» EXERCISE: Give back, exactly and with nothing else, the lines running from the one that contains "Aston Martin DB5" to the end of the entries below; do not include pictures.

» EXERCISE INPUTS:
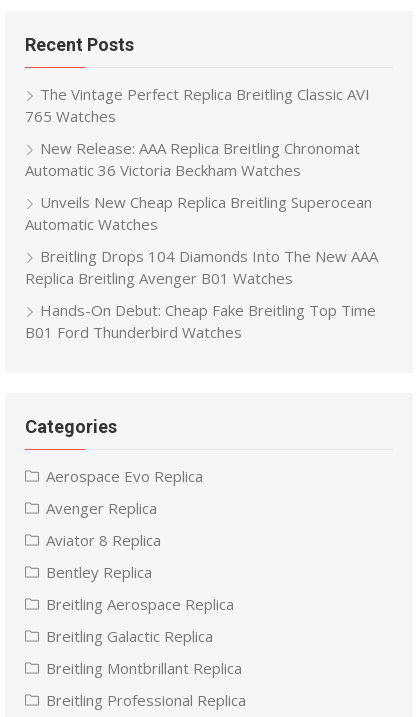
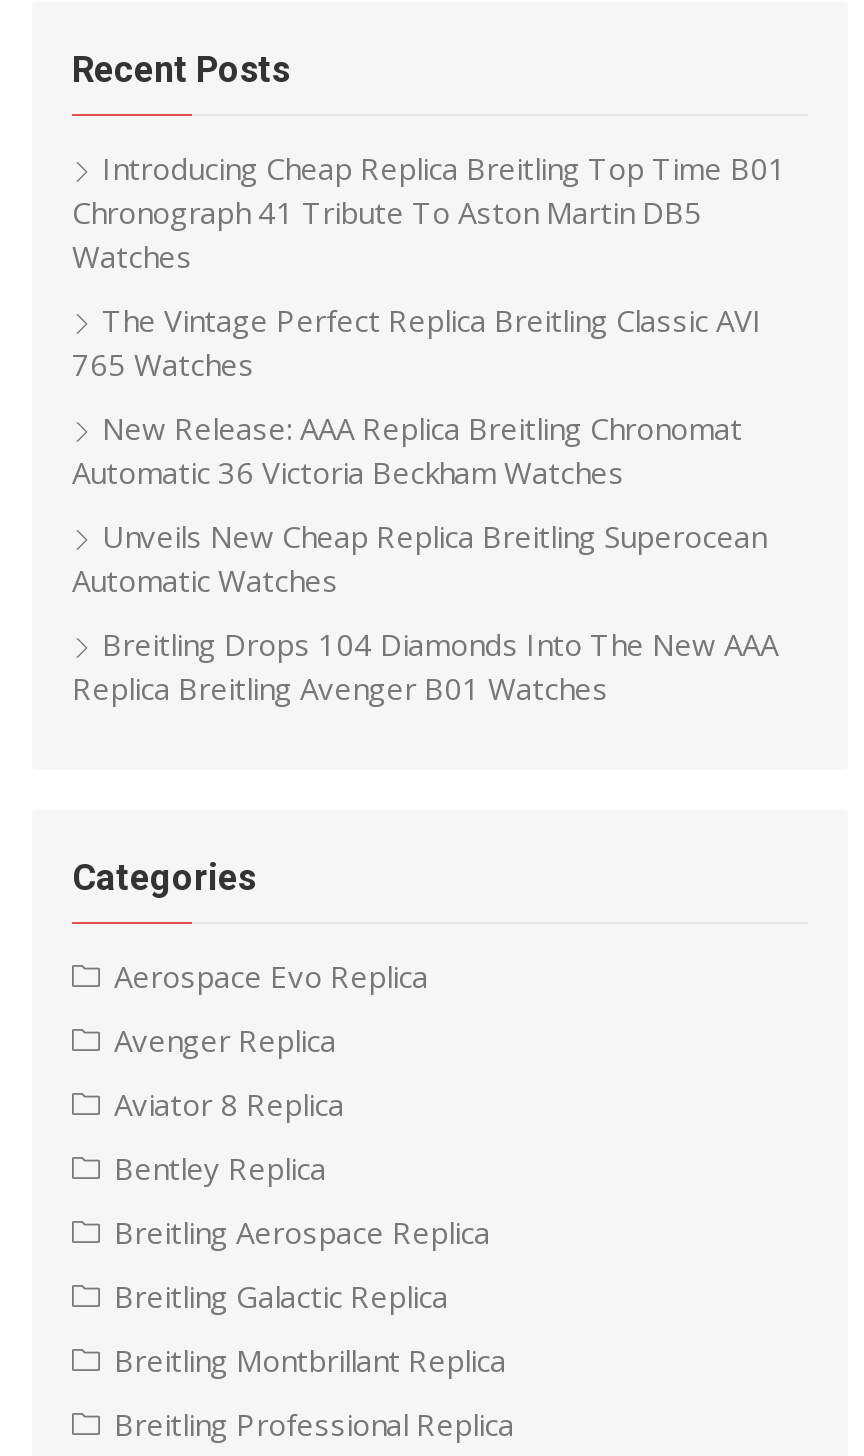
+ Introducing Cheap Replica Breitling Top Time B01
+ Chronograph 41 Tribute To Aston Martin DB5
+ Watches

moved down: The Vintage Perfect Replica Breitling Classic AVI | 765 Watches | New Release: AAA Replica Breitling Chronomat | Automatic 36 Victoria Beckham Watches | Unveils New Cheap Replica Breitling Superocean | Automatic Watches | Breitling Drops 104 Diamonds Into The New AAA | Replica Breitling Avenger B01 Watches

- Hands-On Debut: Cheap Fake Breitling Top Time
- B01 Ford Thunderbird Watches
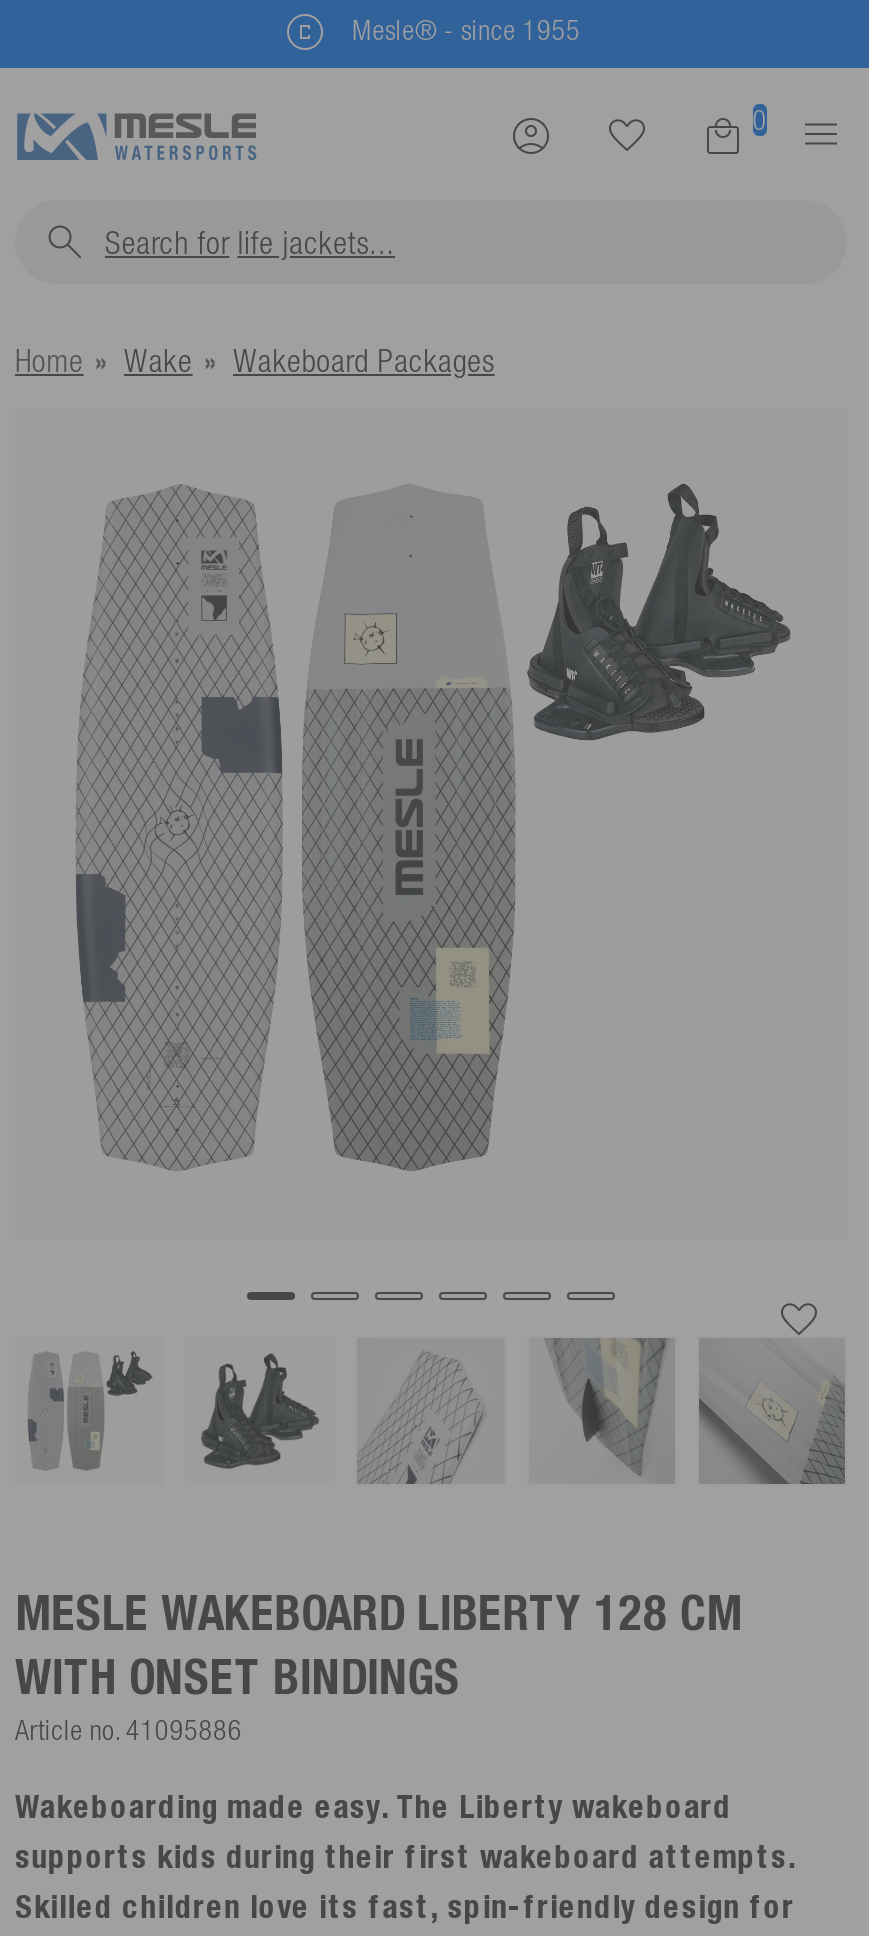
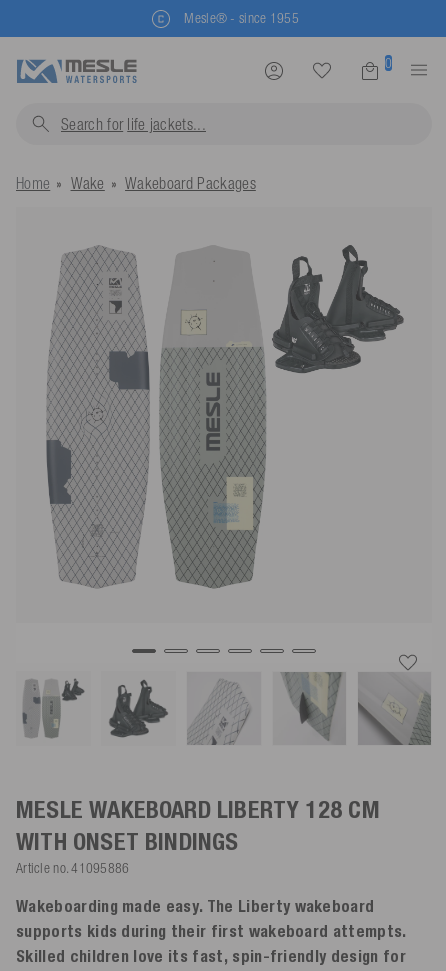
- Search for lif
+ Search for life jacke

» SOLUTION TO THIS EXERCISE:
+ Chronograph 41 Tribute To Aston Martin DB5
+ Watches

moved down: The Vintage Perfect Replica Breitling Classic AVI | 765 Watches | New Release: AAA Replica Breitling Chronomat | Automatic 36 Victoria Beckham Watches | Unveils New Cheap Replica Breitling Superocean | Automatic Watches | Breitling Drops 104 Diamonds Into The New AAA | Replica Breitling Avenger B01 Watches

- Hands-On Debut: Cheap Fake Breitling Top Time
- B01 Ford Thunderbird Watches
- Search for lif
+ Search for life jacke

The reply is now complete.